25 ans se sont écoulés depuis le tremblement de terre de Marmara du 17 août 1999, mais le risque de tremblements de terre à Istanbul, le cœur de Türkiye, existe toujours comme une grande menace. On estime qu’il y a 6 millions de sections indépendantes à Istanbul, tandis que 600 mille sections sont risquées. Bien que les tremblements de terre de Kahramanmaraş aient été lancés pour améliorer les actions de construction à travers le pays, le processus ne progresse pas à la vitesse prévue. L’un des plus grands obstacles du processus de transformation urbaine est l’incapacité des propriétaires de construction à être d’accord et l’émergence de coûts supplémentaires. Un autre problème important est de garder les bâtiments scellés en attente longtemps pour la démolition. Dans ce processus, le règlement des sans-abri, en particulier dans les bâtiments abandonnés, menace la sécurité environnementale.
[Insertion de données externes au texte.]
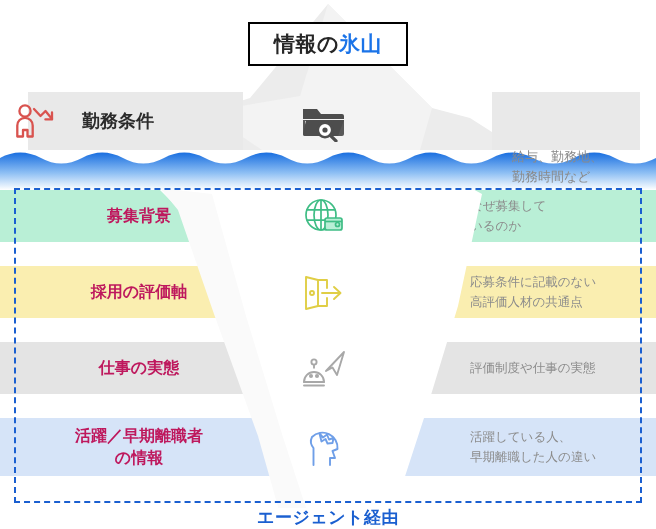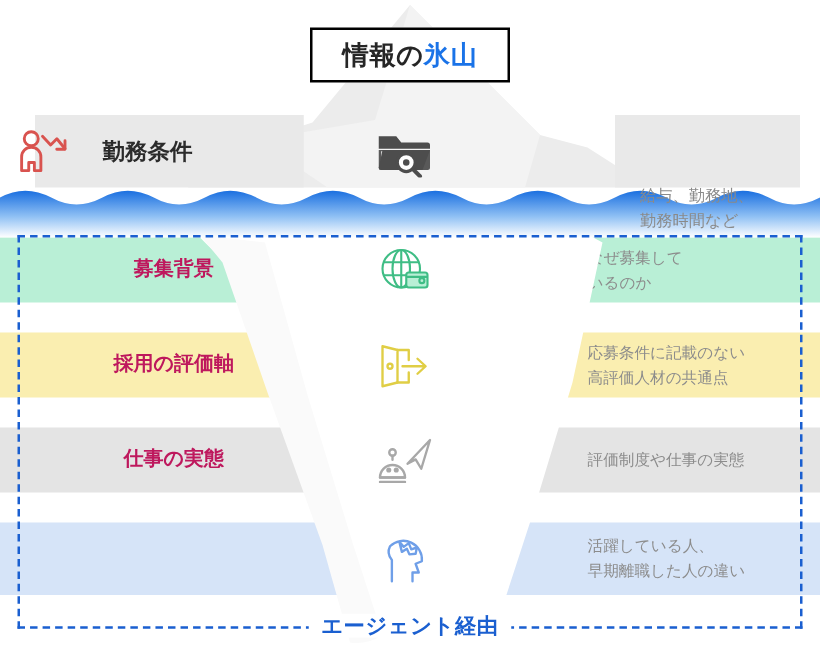"活躍／早期離職者" div.lbl { html: none -> <div>活躍／早期離職者 の情報</div> }
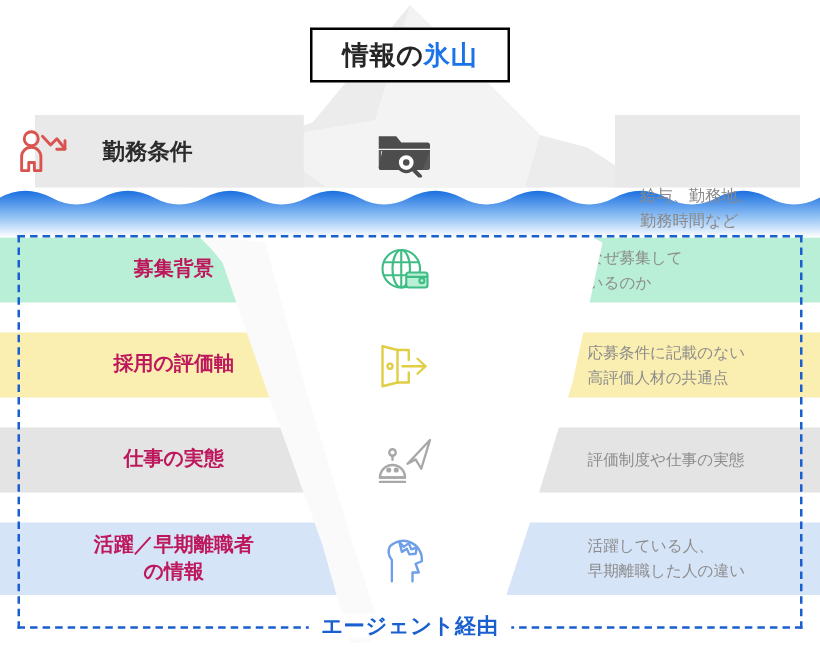"エージェント経由" .agent-label { top: 489px -> 506px }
De plus, lors de la démolition des bâtiments endommagés, des dommages aux structures environnantes, inquiétent les résidents de la région.
Les sceaux sont dangereux
Akay Tambulut, président de la plate-forme de transformation urbaine d’Avcılar, attire l’attention sur les développements du processus de transformation urbaine, «Dans le passé, même les bâtiments qui avaient une décision de justice ne pouvaient pas être détruits. Maintenant, cela a changé, mais les bâtiments scellés sont toujours dangereux. Les gouvernements locaux doivent augmenter les mesures de sécurité. »
Tambulut a déclaré que le taux d’approbation du propriétaire pour la transformation urbaine était passé de 70% à 51%.
Le droit à la compensation naît
Le président de la confédération des consommateurs Aydın Ağaoğlu a expliqué que lors de la destruction de la transformation urbaine, il pouvait rechercher les droits des citoyens endommagés par des bâtiments solides et a déclaré: «Les personnes qui doivent déménager dans une nouvelle maison en raison de la destruction devraient documenter leurs dépenses dans ce processus. Avec ces documents, ils peuvent demander une compensation à la société de contrat ou de destruction. Étant donné que l’ordre de vie de la personne est détérioré, il est également possible de prendre une décision de décision sur les marchandises du côté des dommages. »
La transformation doit être accélérée
Hakan şişik, président de l’Anatolian Side Construction Contractors Association, a souligné que la transformation urbaine devrait être accélérée pour réduire le risque de tremblements de terre et résoudre l’offre de logements et le problème de loyer: «Aux bons endroits, l’équilibre de l’approvisionnement doit être pris en compte avec les bons projets. Au lieu des terres publiques, nous devons nous concentrer sur le renouvellement des structures existantes qui nécessitent une transformation. Surtout en produisant de petits mètres carrés de maisons, nous pouvons à la fois répondre aux besoins et accélérer la transformation urbaine.

Que disent les chiffres?
La population d’Istanbul a dépassé 16 millions selon les données de 2023. Ce nombre représente environ 18% de la population totale de Türkiye. La ville connaît une population moyenne de 300 000 personnes chaque année. Cette augmentation découle à la fois de la migration et de la croissance démographique naturelle.
Le nombre de personnes tombant à KM² à Istanbul (densité de population) environ 3 mille personnes. Ce taux est beaucoup plus élevé que de nombreuses grandes villes d’Europe. On estime que 1,5 million de départements indépendants à Istanbul sont insupportables contre le risque de tremblement de terre. Dans le cadre des études de transformation urbaine initiées après le tremblement de terre de Marmara de 1999, plus de 300 000 maisons ont été renouvelées à ce jour. Cependant, ce nombre ne correspond qu’à 20% des risques à risque.